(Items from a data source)
-- Opening Marker --

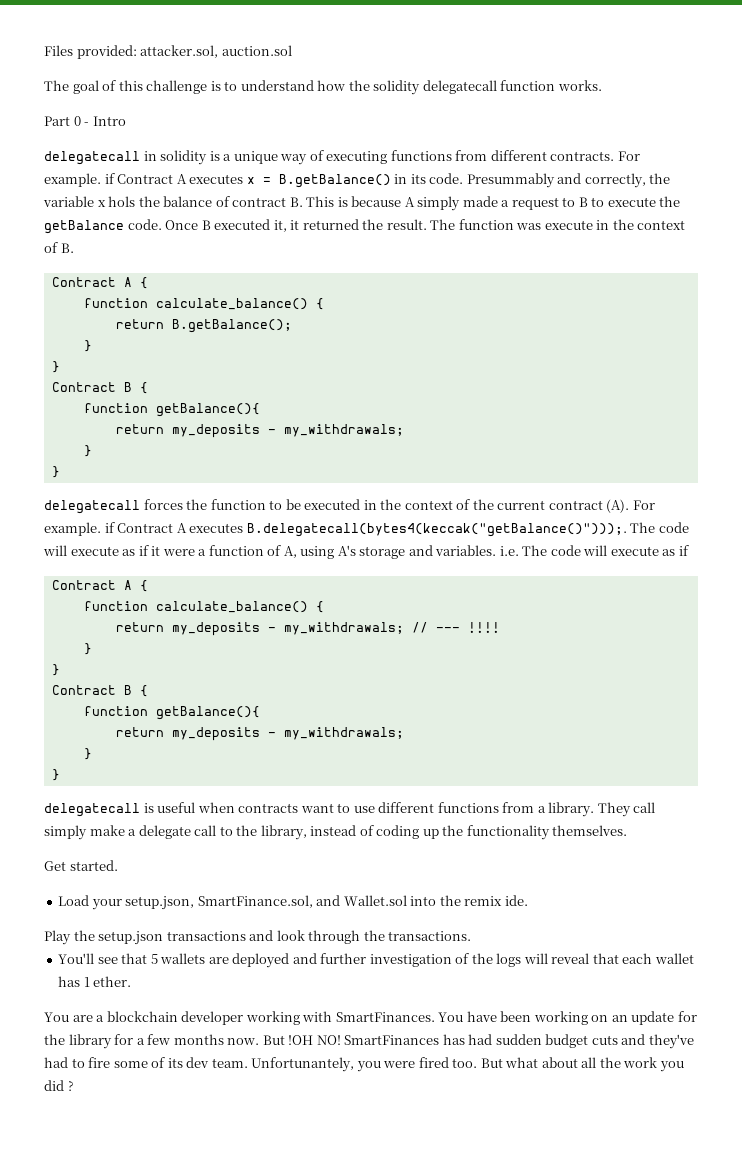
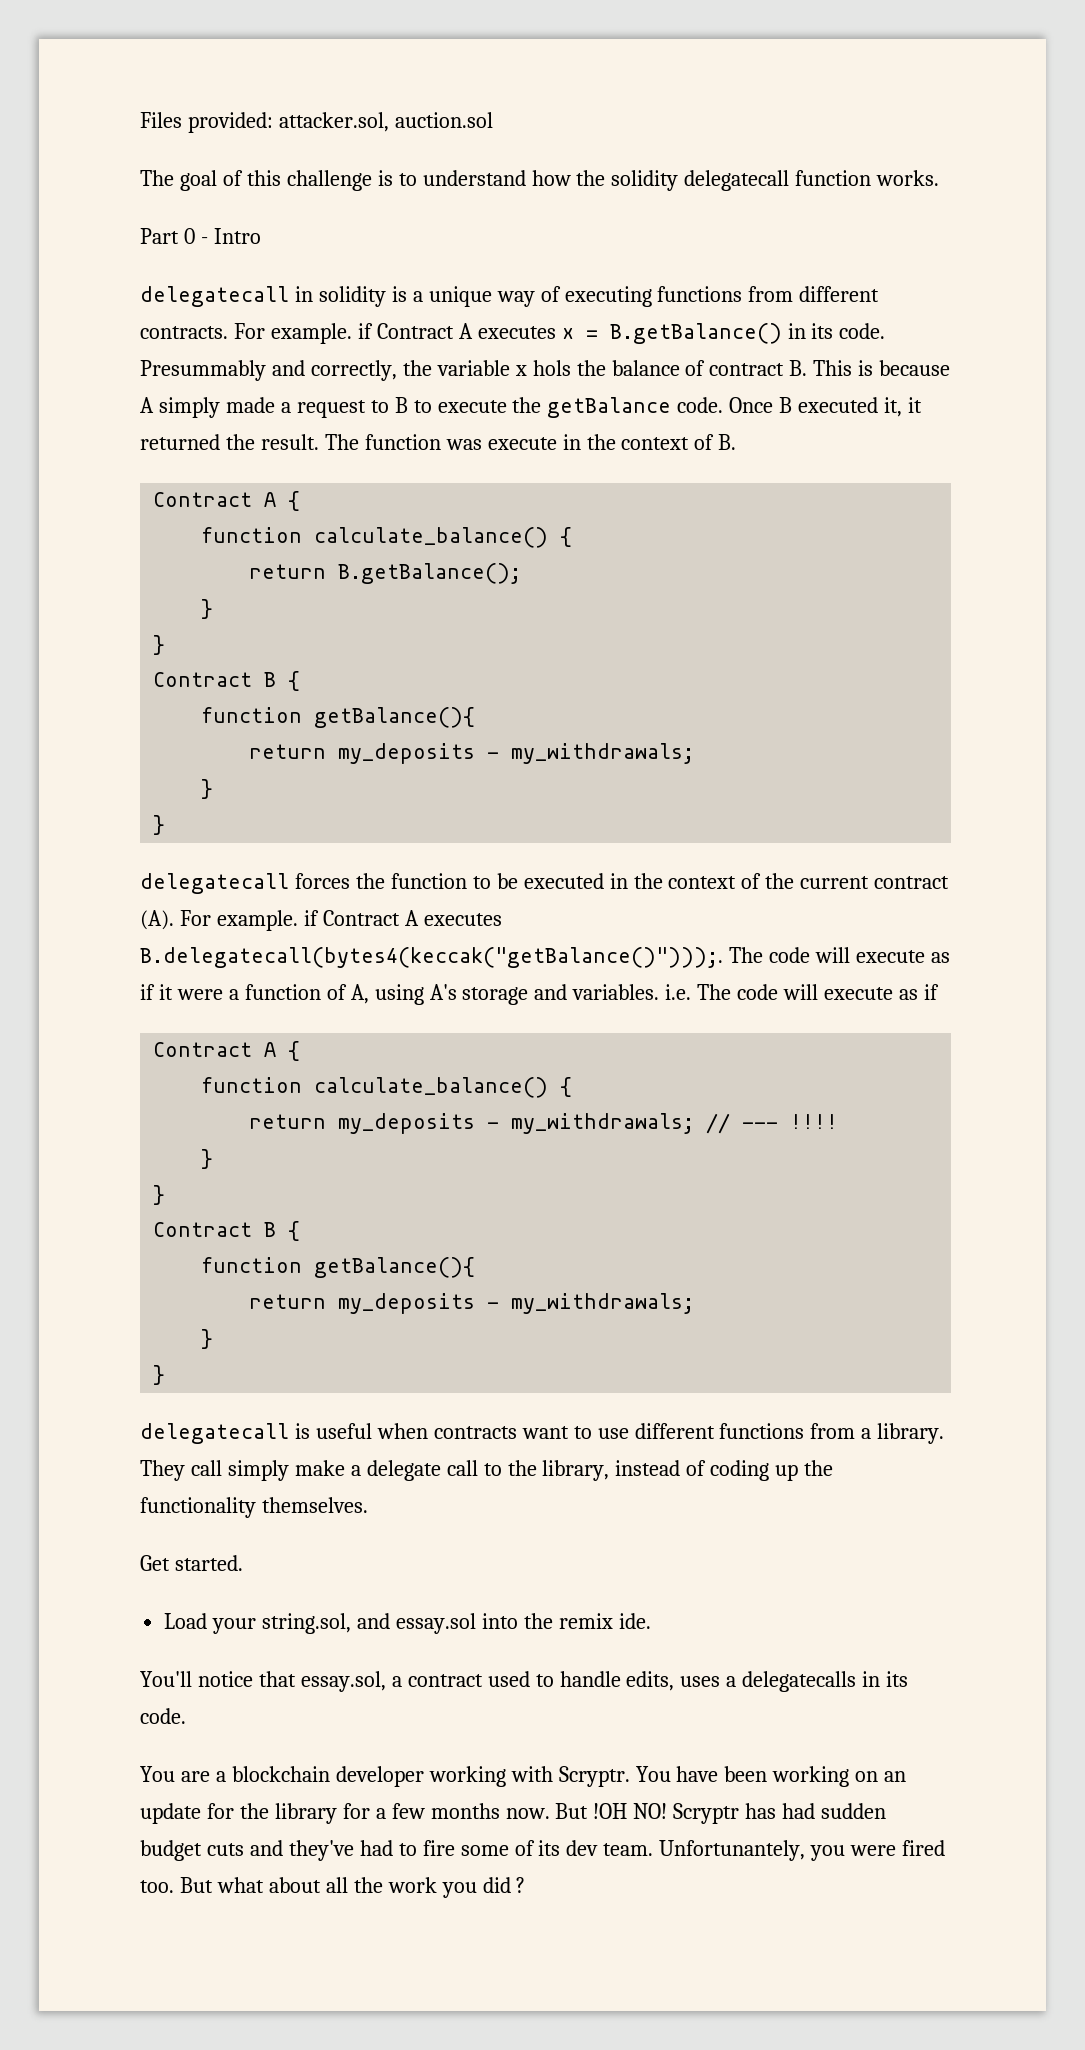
[125,895,407,910] setup.json, SmartFinance.sol, and Wallet.sol -> [262,1613,476,1634] string.sol, and essay.sol
[44,930,472,945] [58,953,694,968] [58,976,132,987] Play the setup.json transactions and look through the transactions. // You'll see that 5 wallets are deployed and further investigation of the logs will reveal that each wallet has 1 ether. -> [140,1671,909,1692] [140,1708,186,1724] You'll notice that essay.sol, a contract used to handle edits, uses a delegatecalls in its code.
[335,1012,435,1022] SmartFinances. -> [558,1766,630,1787] Scryptr.
[344,1035,440,1045] SmartFinances -> [673,1803,740,1824] Scryptr

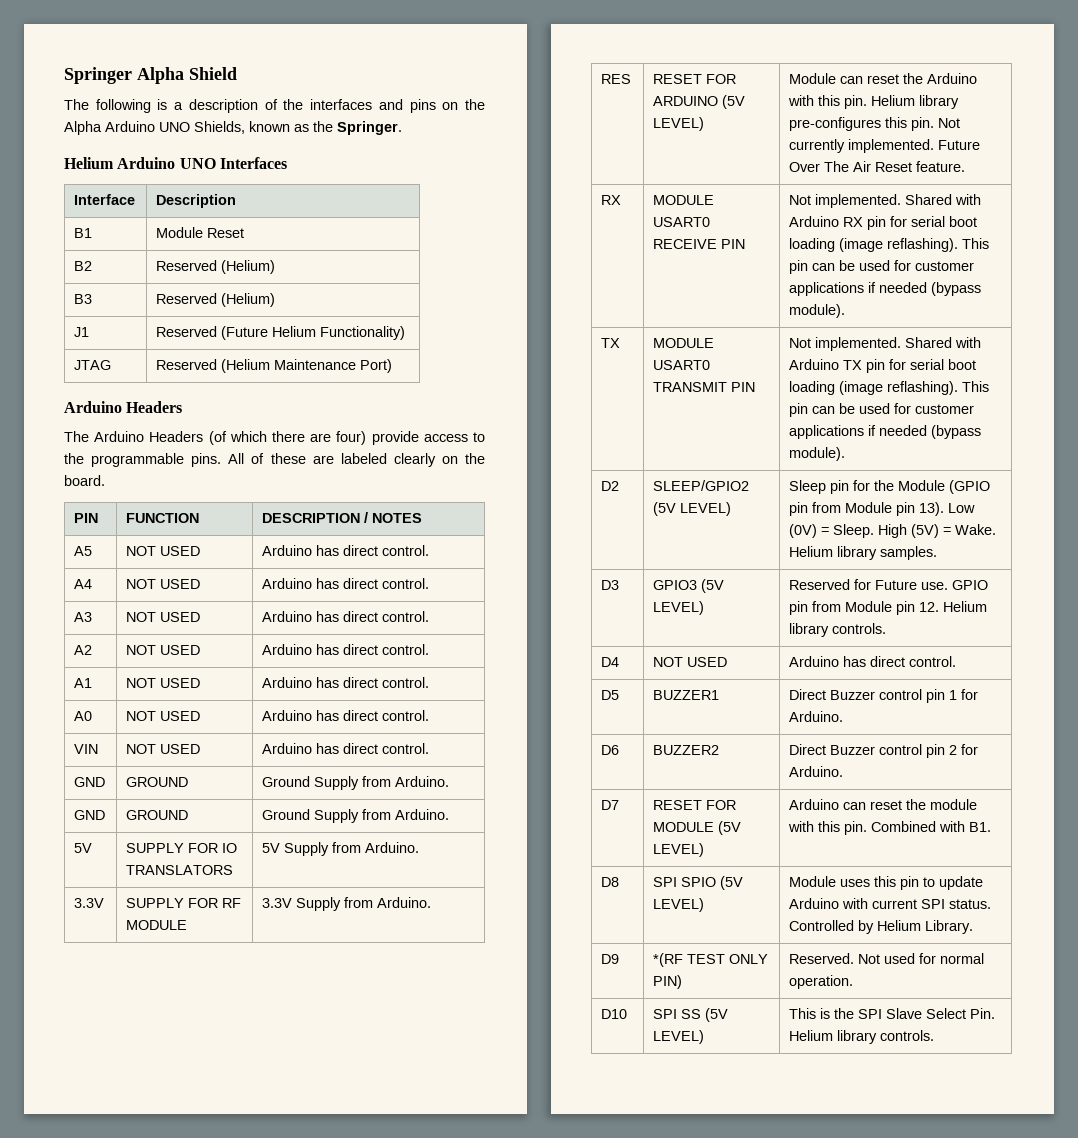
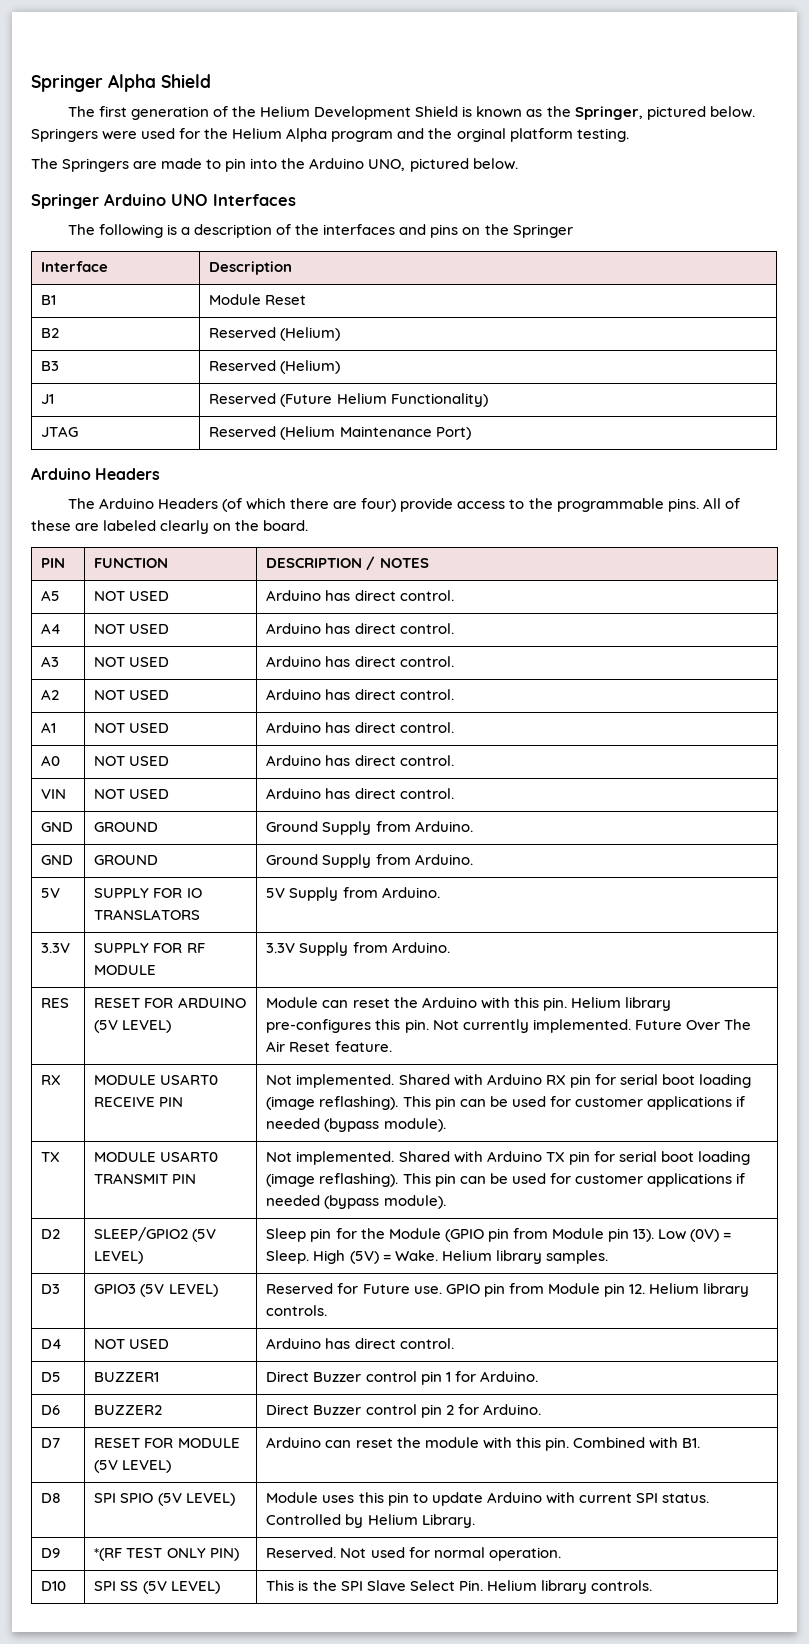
(237, 73) none -> [67,106,755,120] [31,128,629,142] [31,158,518,172] [31,193,296,209] // The first generation of the Helium Development Shield is known as the Springer, pictured below. Springers were used for the Helium Alpha program and the orginal platform testing. // The Springers are made to pin into the Arduino UNO, pictured below. // Springer Arduino UNO Interfaces
[64,121,402,135] [64,157,287,169] Alpha Arduino UNO Shields, known as the Springer. // Helium Arduino UNO Interfaces -> [512,224,573,238] Springer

-- Closing Marker --

The complete set of records should be written out again, pictures excluded.

[125,895,407,910] setup.json, SmartFinance.sol, and Wallet.sol -> [262,1613,476,1634] string.sol, and essay.sol
[44,930,472,945] [58,953,694,968] [58,976,132,987] Play the setup.json transactions and look through the transactions. // You'll see that 5 wallets are deployed and further investigation of the logs will reveal that each wallet has 1 ether. -> [140,1671,909,1692] [140,1708,186,1724] You'll notice that essay.sol, a contract used to handle edits, uses a delegatecalls in its code.
[335,1012,435,1022] SmartFinances. -> [558,1766,630,1787] Scryptr.
[344,1035,440,1045] SmartFinances -> [673,1803,740,1824] Scryptr

(237, 73) none -> [67,106,755,120] [31,128,629,142] [31,158,518,172] [31,193,296,209] // The first generation of the Helium Development Shield is known as the Springer, pictured below. Springers were used for the Helium Alpha program and the orginal platform testing. // The Springers are made to pin into the Arduino UNO, pictured below. // Springer Arduino UNO Interfaces
[64,121,402,135] [64,157,287,169] Alpha Arduino UNO Shields, known as the Springer. // Helium Arduino UNO Interfaces -> [512,224,573,238] Springer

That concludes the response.